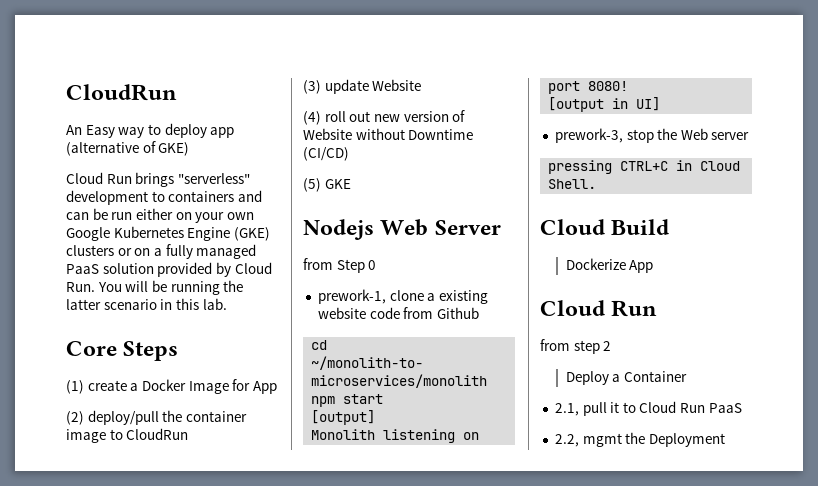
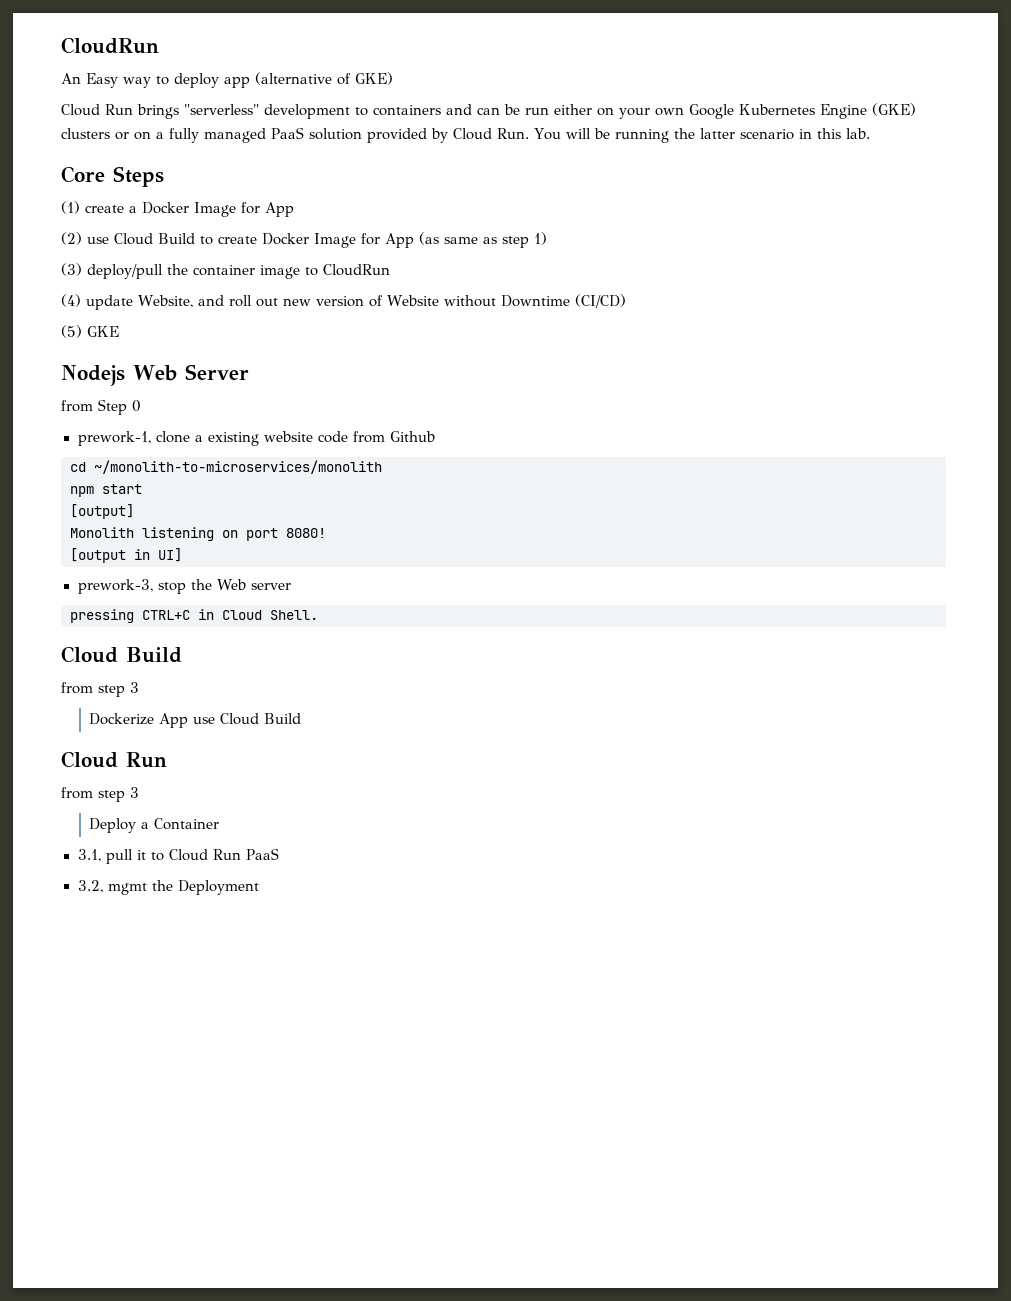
- (2) deploy/pull the container image to CloudRun
+ (2) use Cloud Build to create Docker Image for App (as same as step 1)
+ (3) deploy/pull the container image to CloudRun
- (3) update Website
- (4) roll out new version of Website without Downtime (CI/CD)
+ (4) update Website, and roll out new version of Website without Downtime (CI/CD)
  pressing CTRL+C in Cloud Shell.
  Cloud Build
+ from step 3
- Dockerize App
+ Dockerize App use Cloud Build
  Cloud Run
- from step 2
+ from step 3
- 2.1, pull it to Cloud Run PaaS
+ 3.1, pull it to Cloud Run PaaS
- 2.2, mgmt the Deployment
+ 3.2, mgmt the Deployment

::::

• Action item: Please print the lines exactly, from the top of the material through the line with "- (4) roll out", and omit the pictures.

• Expected answer:
- (2) deploy/pull the container image to CloudRun
+ (2) use Cloud Build to create Docker Image for App (as same as step 1)
+ (3) deploy/pull the container image to CloudRun
- (3) update Website
- (4) roll out new version of Website without Downtime (CI/CD)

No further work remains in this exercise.